チョ・ジョンソクが振り返る『大統領暗殺裁判 16日間の真実』でのイ・ソンギュンとの共演「僕たちの関係が演技に重なっていた瞬間があった」
韓国で“믿보배=信じて観る俳優”という言葉がある。「出演しているだけで作品のクオリティが保証される俳優」という意味だ。その代表格の一人が、チョ・ジョンソクだ。
ドラマ「賢い医師生活」のようなヒューマンドラマから、ラブコメ、サスペンスまで幅広い作品をこなし、常に観客を惹きつけてきた彼が、韓国近現代史の暗部に切り込む法廷劇に挑んだ。『大統領暗殺裁判 16日間の真実』(公開中)で扮するのは、勝つためには手段を選ばない冷徹な弁護士チョン・インフ。歴史と正義を問う物語にどう飛び込んだのか。撮影に臨んだ思い、本作が最期の出演作となった故イ・ソンギュンとの共演、そして俳優人生のいまについて、MOVIE WALKER PRESS KOREAの取材にストレートに語った。
「シリアスな作品のなかで、いかにウィットを効かせるかを意識しました」
舞台は1979年。10月26日、中央情報部長が大統領を暗殺するシーンで幕を開ける。映画『KCIA 南山の部長たち』(20)などでも描かれたパク・チョンヒ大統領暗殺事件。だが、本作がフォーカスしたのは、歴史に名を残す人物ではなく、中央情報部長の随行秘書官だ。上官の指示で事件に巻き込まれた彼は暗殺の罪に問われ、裁判にかけられる。この政治的な大事件で名を売りたいという思惑から弁護に名乗りを上げるのが、チョ・ジョンソク演じるチョン・インフだ。

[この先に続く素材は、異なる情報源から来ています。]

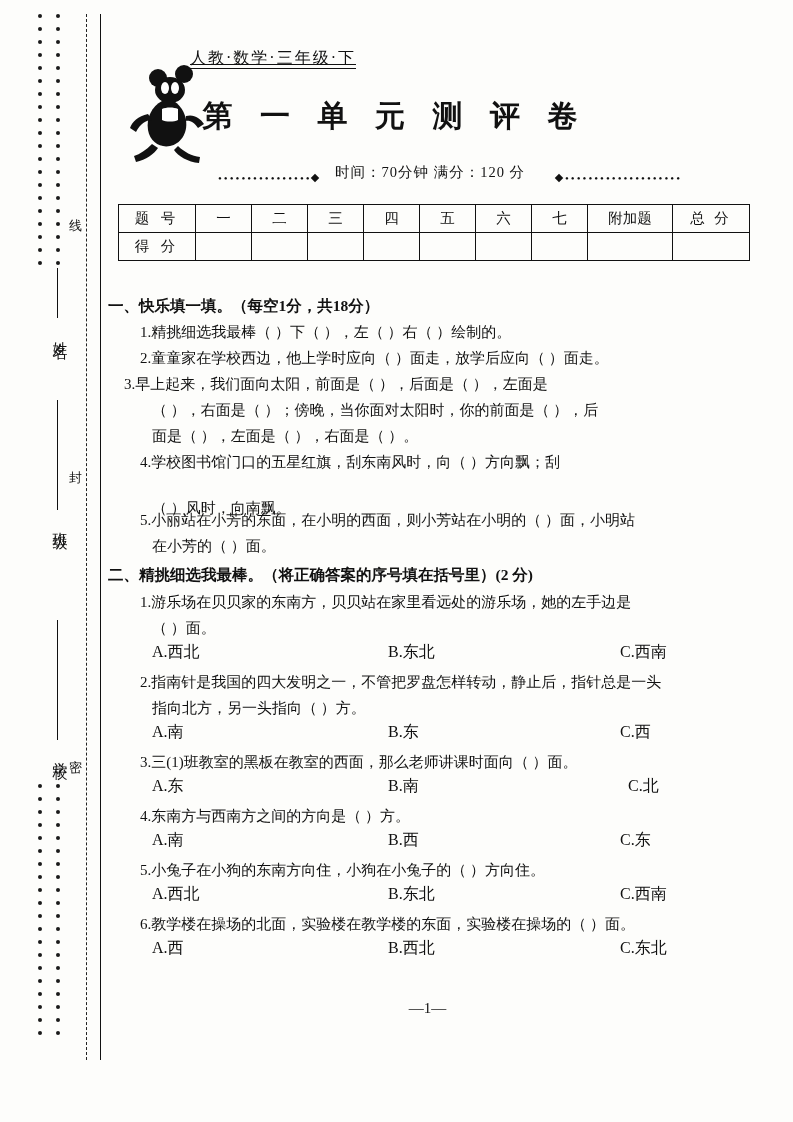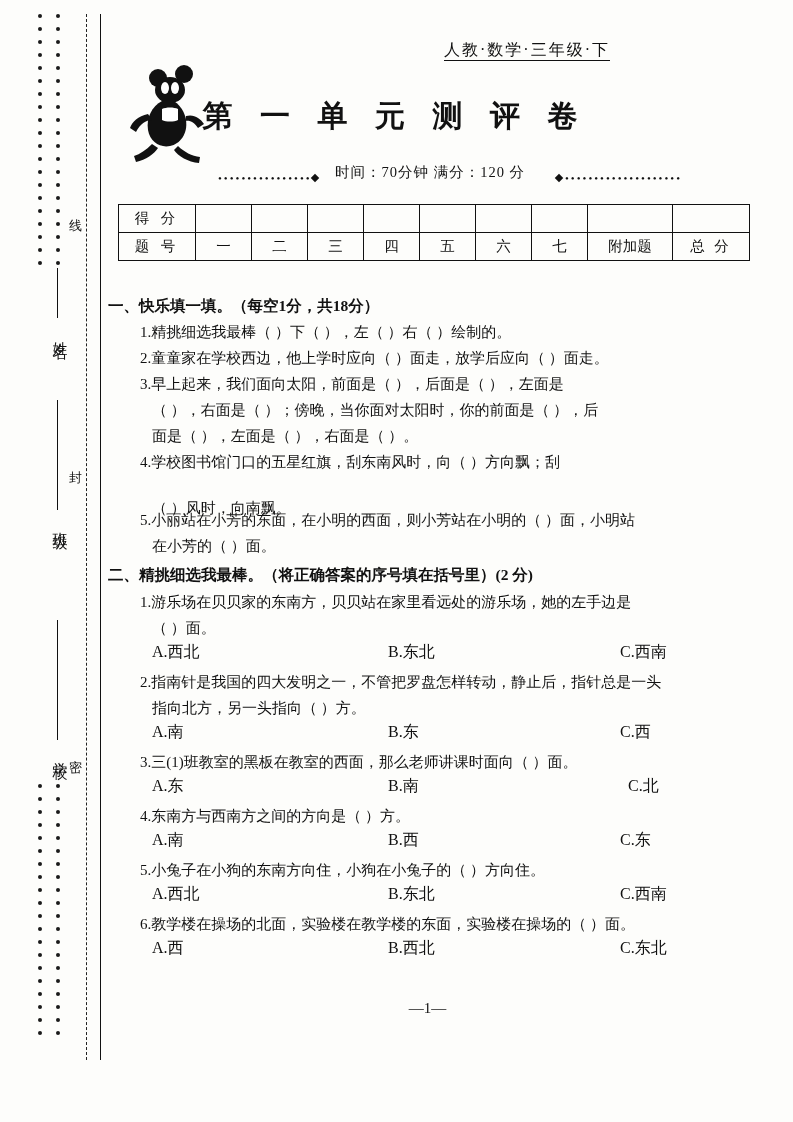"人教·数学·三年级·下" .header-title { text-align: right -> left; text-decoration: none -> underline; top: 40px -> 48px }
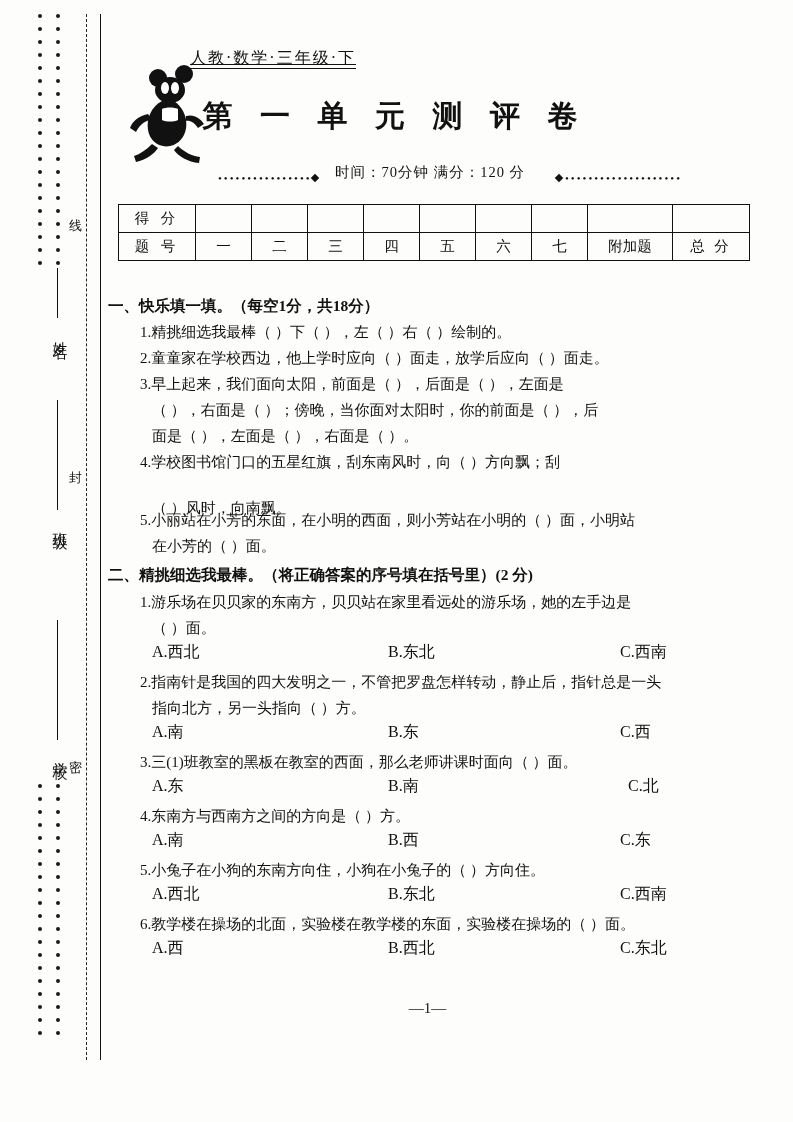"得 分" tr { order: before "题 号" -> after "题 号" }
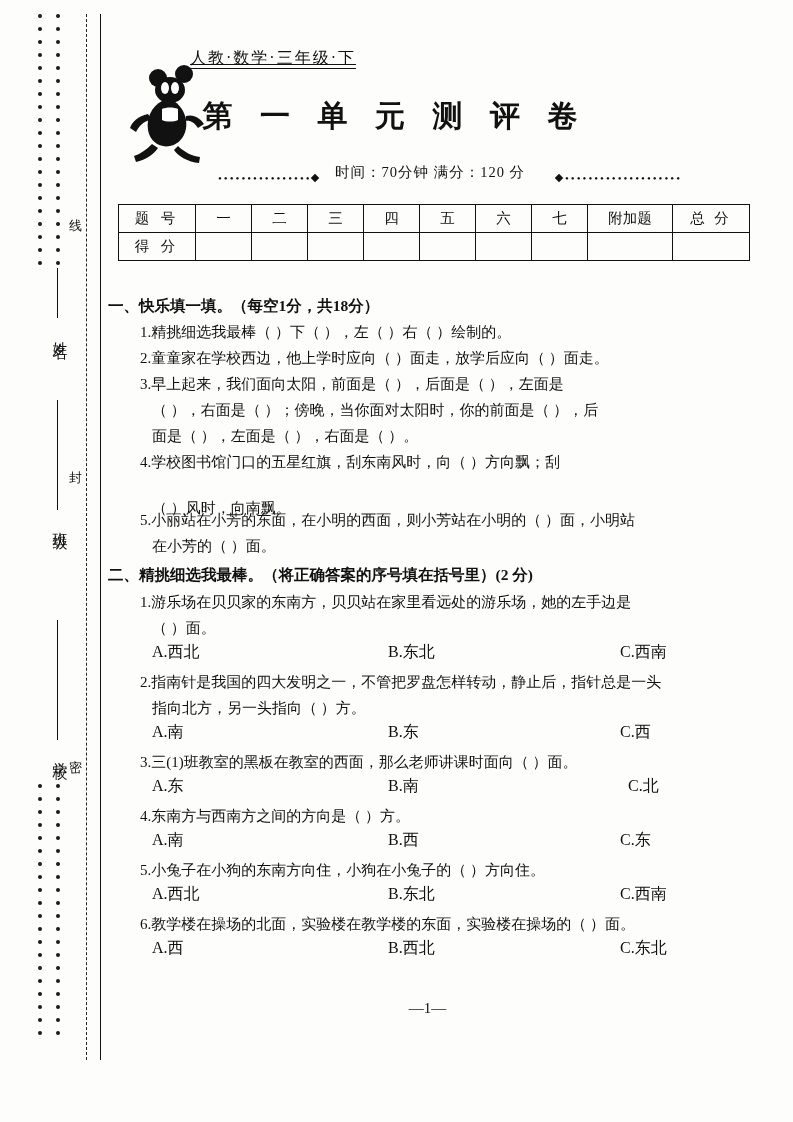"3.早上起来，我们面向太阳，前面是（ ），后面是（ ），左面是" div.q { left: 140px -> 124px }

「勝利至上主義者で、法廷バトルにおける“喧嘩上等”の第一人者ですよね」。チョン・インフについて、チョ・ジョンソクはこう分析する。「すごく個人主義的な人物だと感じました。そんな人物が、不当な裁判にかけられた軍人パク・テジュに出会う。現役軍人であったゆえに単審制が適用され、一度死刑が確定すれば覆すことができない。彼を本気で救うために、だんだんと内面的に変わっていくところに惹かれました」。
登場する多くが実在の人物を色濃くモチーフにするなかで、チョン・インフのキャラクターは、当時の裁判記録や裁判に参加した人物から着想を得て創造された架空の存在だ。年齢や家族関係、彼にまつわるエピソードまで、ほとんどが映画的な想像力で構成されている。役作りにおいては監督との綿密な対話が鍵を握った。重厚なテーマをいかに観客に伝えるか、そのバランスを常に考えていたという。
「架空の人物であるぶん、僕自身がより多くの想像力を働かせることができました。様々な試みや挑戦も自由にでき、表現の幅も広げることができたと思います。でも、なにより大事だったのは、観客がこの作品を観たときどう感じるかという点でした。とても重厚な作品ではあるんですが、あまりにも深く掘り下げすぎると映画そのものが少し退屈に感じられるかもしれない。そういう危うさも監督と僕のあいだで自然と共有されていたのです」。
観客がチョン・インフという人物を通じて物語により深く入り込めるように、大事にしたのは「チョ・ジョンソクらしさ」だった。
「チョン・インフを演じるのは、チョ・ジョンソクという俳優ですから。僕自身が持っているちょっとしたユーモアや人間味のある部分、そういった面もにじませながらキャラクターに溶け込ませたいと思いました。僕はアドリブを多用するように見えると言われることもありますが、実はシナリオに忠実に演じるほうです。与えられたセリフの持ち味を最大限に活かすためにはどうするか。シリアスな作品の中で、いかにウィットを効かせるかをすごく意識しました」。